■ Problem to solve ■
Could you retype the lines below, starting at the line holding "total quantity: 11 -> 10" and stopping at the line holding "Signature Design by Ashley Frandern B4480-57", inclusive? Copy them exactly and drop the images.

■ Records for the exercise ■
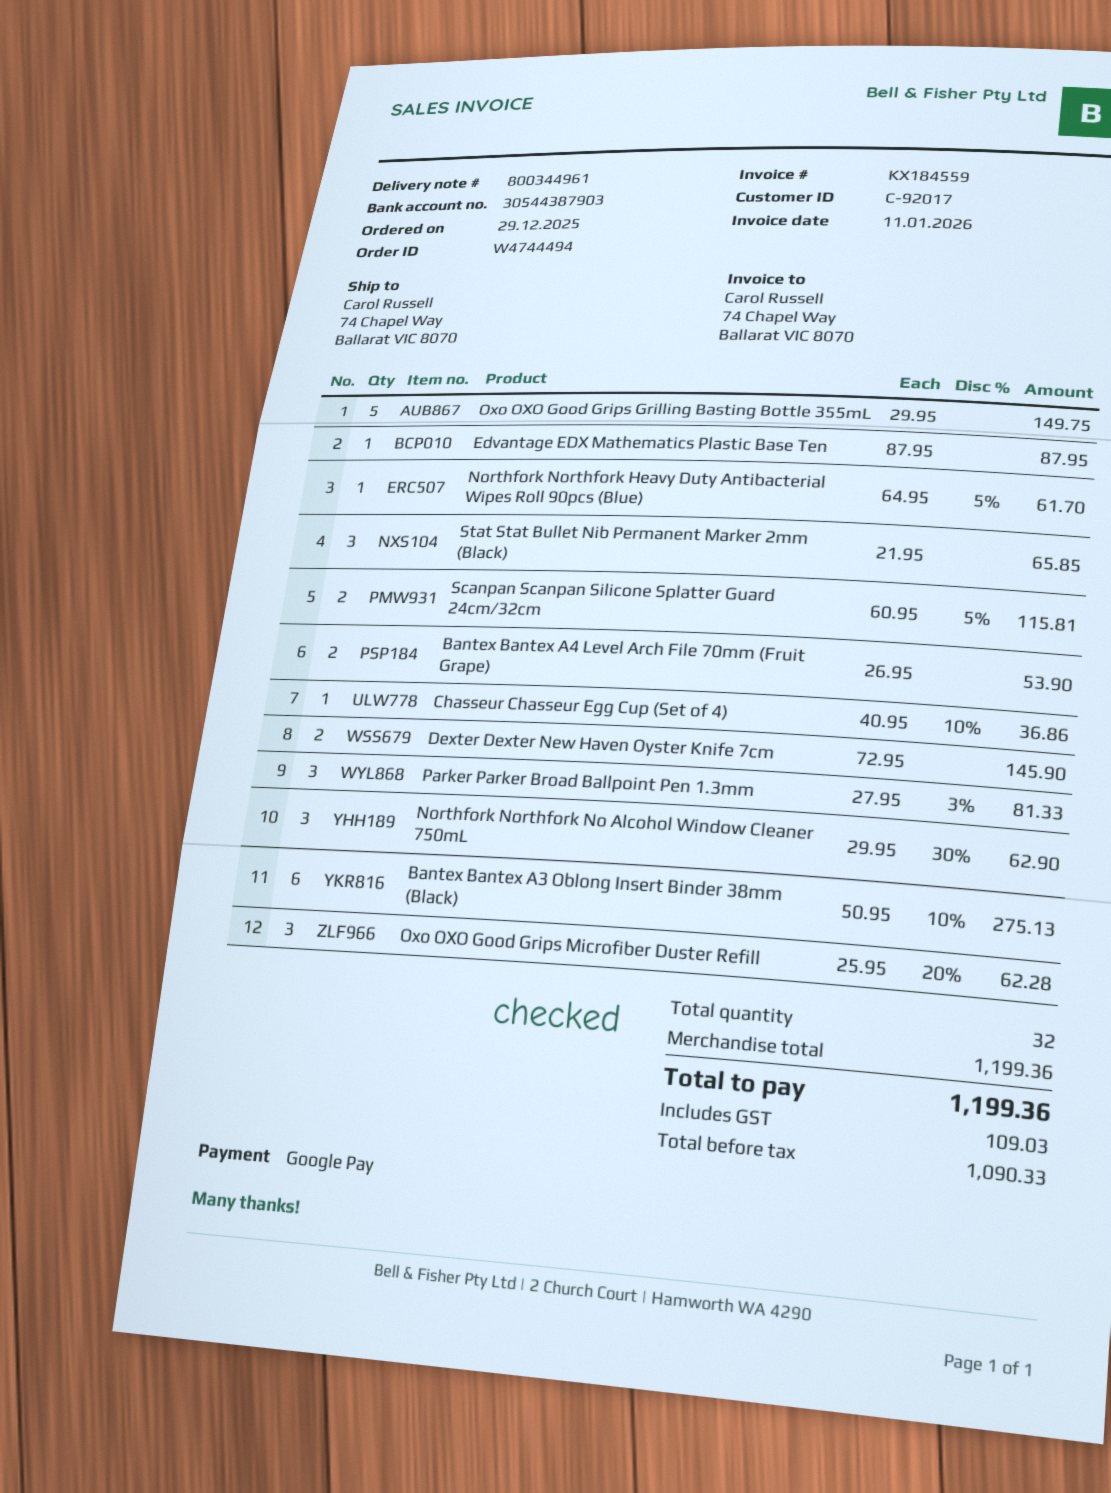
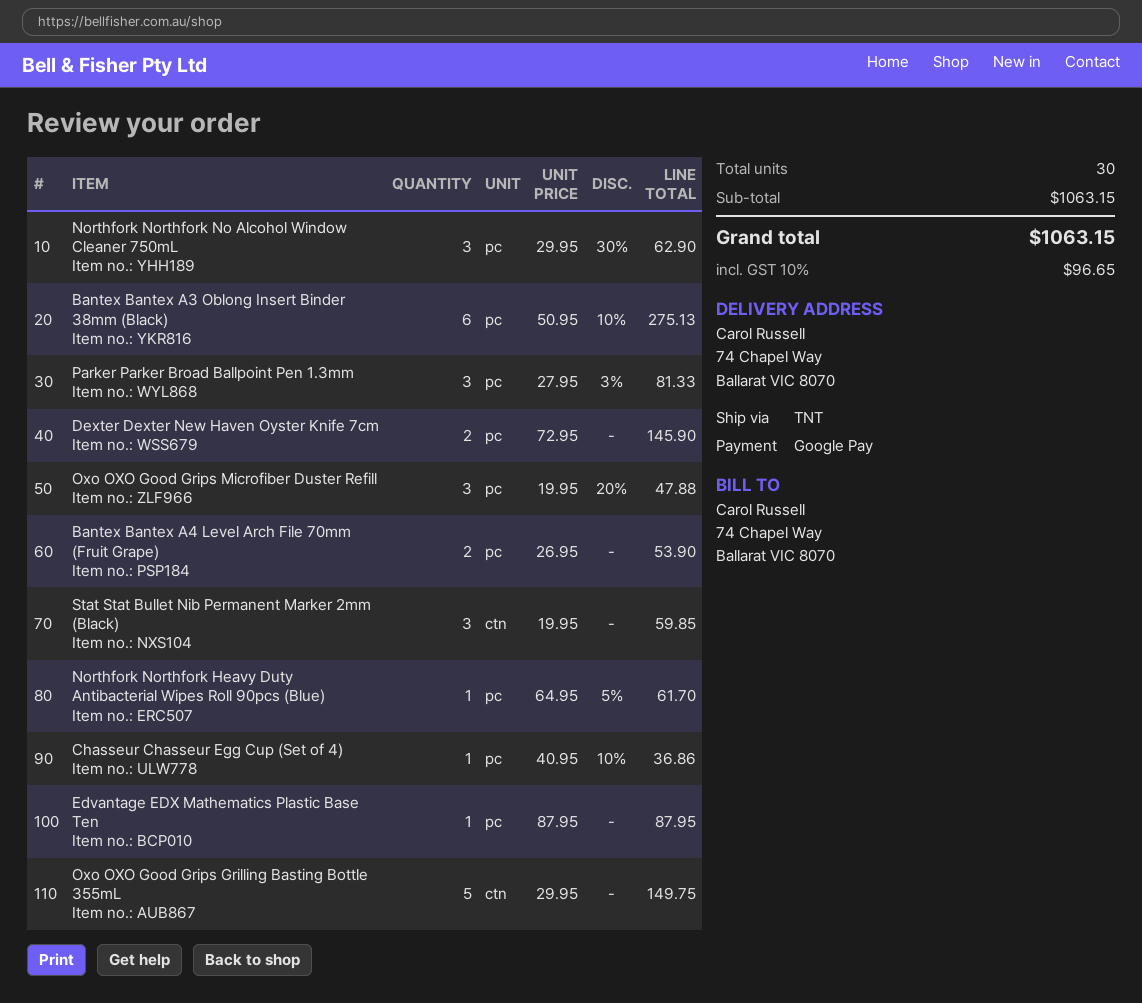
Stat Stat Bullet Nib Permanent Marker 2mm (Black): 3 x 21.95 = 65.85 -> 3 x 19.95 = 59.85
Scanpan Scanpan Silicone Splatter Guard 24cm/32cm: 2 x 60.95 - 5% = 115.81 -> none
Oxo OXO Good Grips Microfiber Duster Refill: 3 x 25.95 - 20% = 62.28 -> 3 x 19.95 - 20% = 47.88
total quantity: 32 -> 30
subtotal: 1199.36 -> 1063.15
tax: 109.03 -> 96.65
total: 1199.36 -> 1063.15

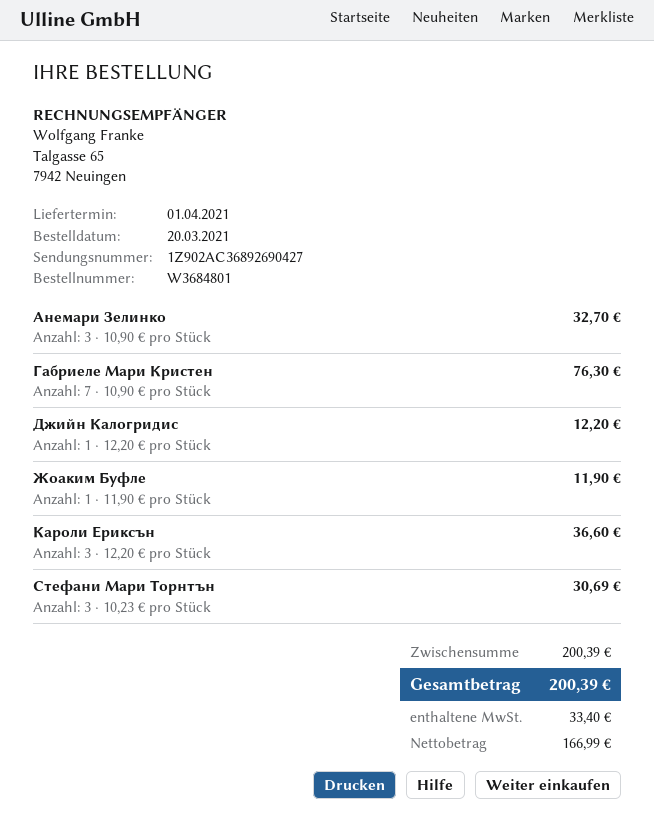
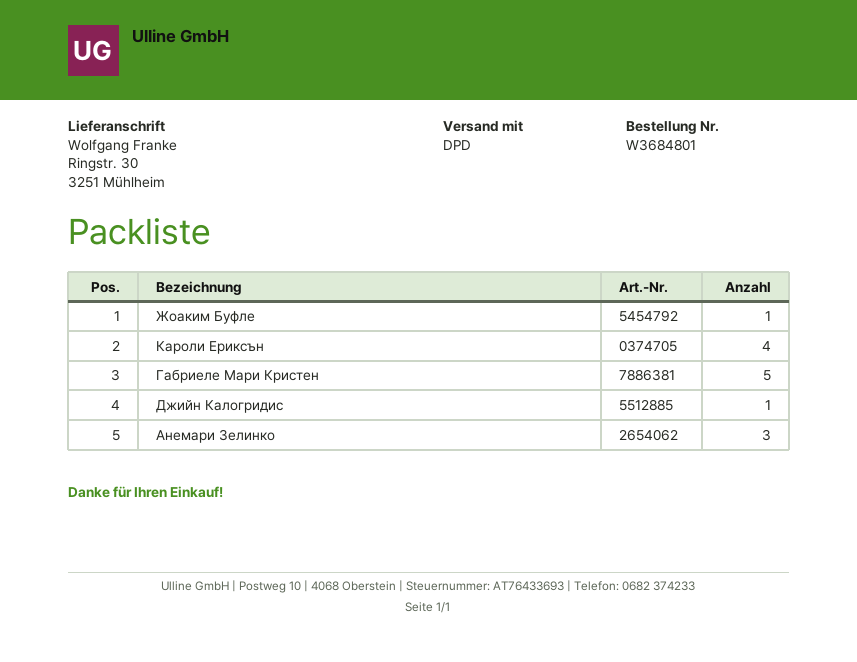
Габриеле Мари Кристен: 7 -> 5
Кароли Ериксън: 3 -> 4
Стефани Мари Торнтън: 3 -> none

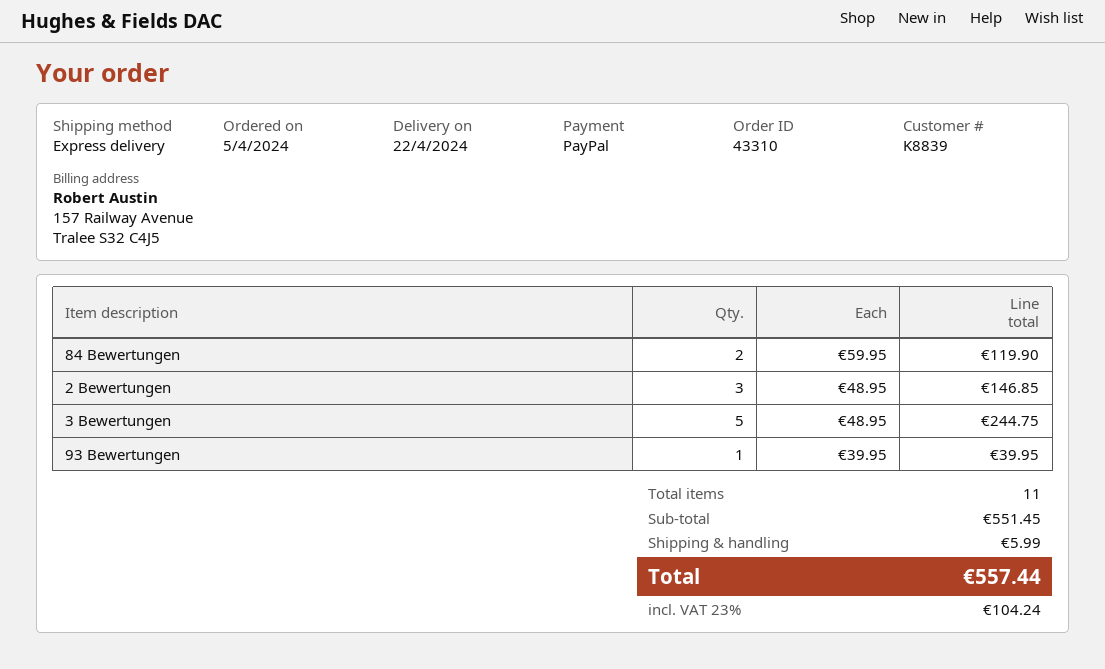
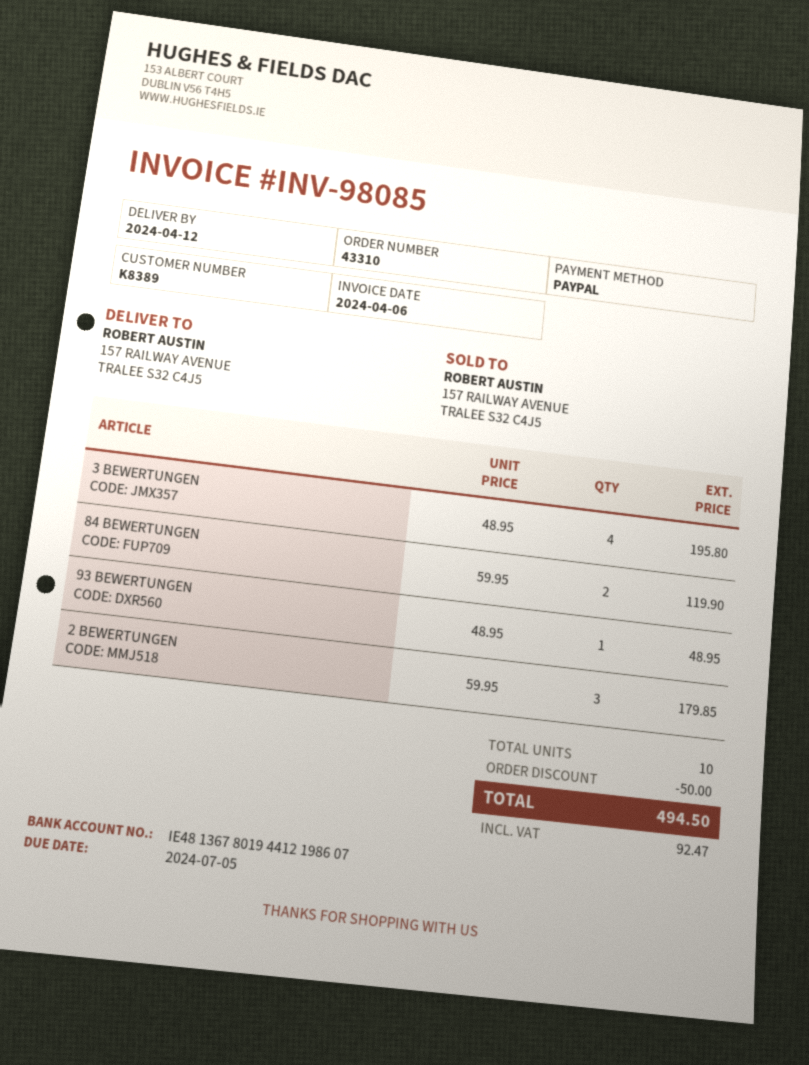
delivery date: 2024-04-22 -> 2024-04-12
customer number: K8839 -> K8389
2 Bewertungen: 3 x 48.95 = 146.85 -> 3 x 59.95 = 179.85
3 Bewertungen: 5 x 48.95 = 244.75 -> 4 x 48.95 = 195.80
93 Bewertungen: 1 x 39.95 = 39.95 -> 1 x 48.95 = 48.95
total quantity: 11 -> 10
discount: none -> 50.00
shipping: 5.99 -> none
tax: 104.24 -> 92.47
total: 557.44 -> 494.50

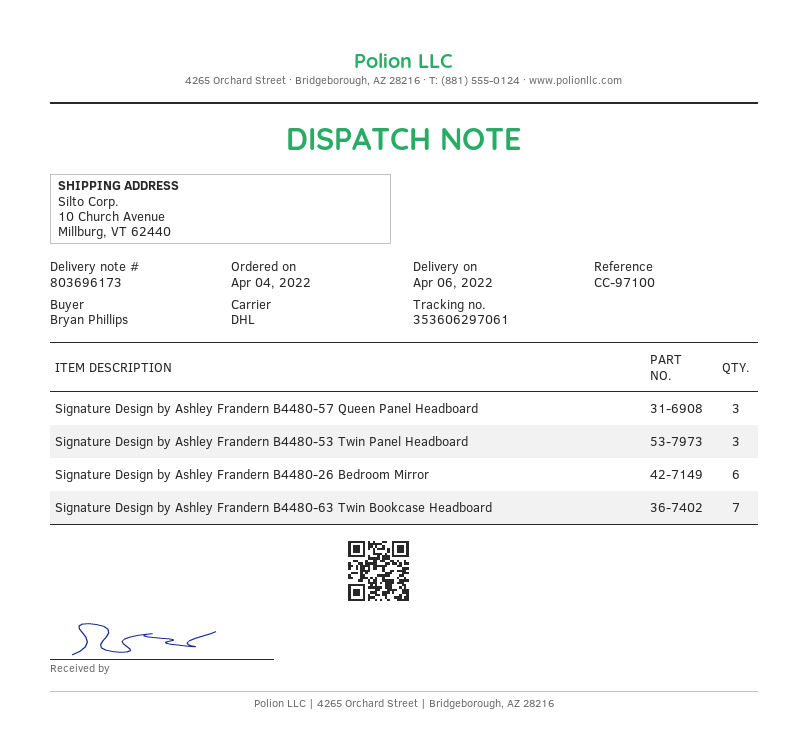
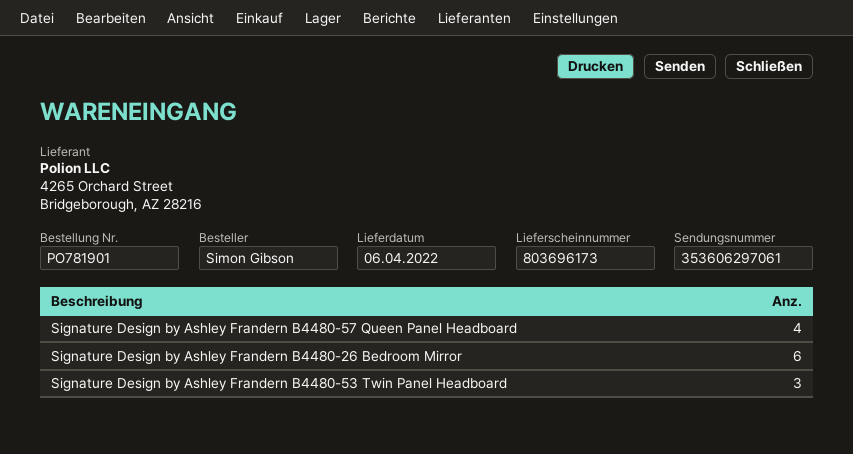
ordered by: Bryan Phillips -> Simon Gibson
Signature Design by Ashley Frandern B4480-57 Queen Panel Headboard: 3 -> 4
Signature Design by Ashley Frandern B4480-63 Twin Bookcase Headboard: 7 -> none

■ Solution below ■
total quantity: 11 -> 10
discount: none -> 50.00
shipping: 5.99 -> none
tax: 104.24 -> 92.47
total: 557.44 -> 494.50

ordered by: Bryan Phillips -> Simon Gibson
Signature Design by Ashley Frandern B4480-57 Queen Panel Headboard: 3 -> 4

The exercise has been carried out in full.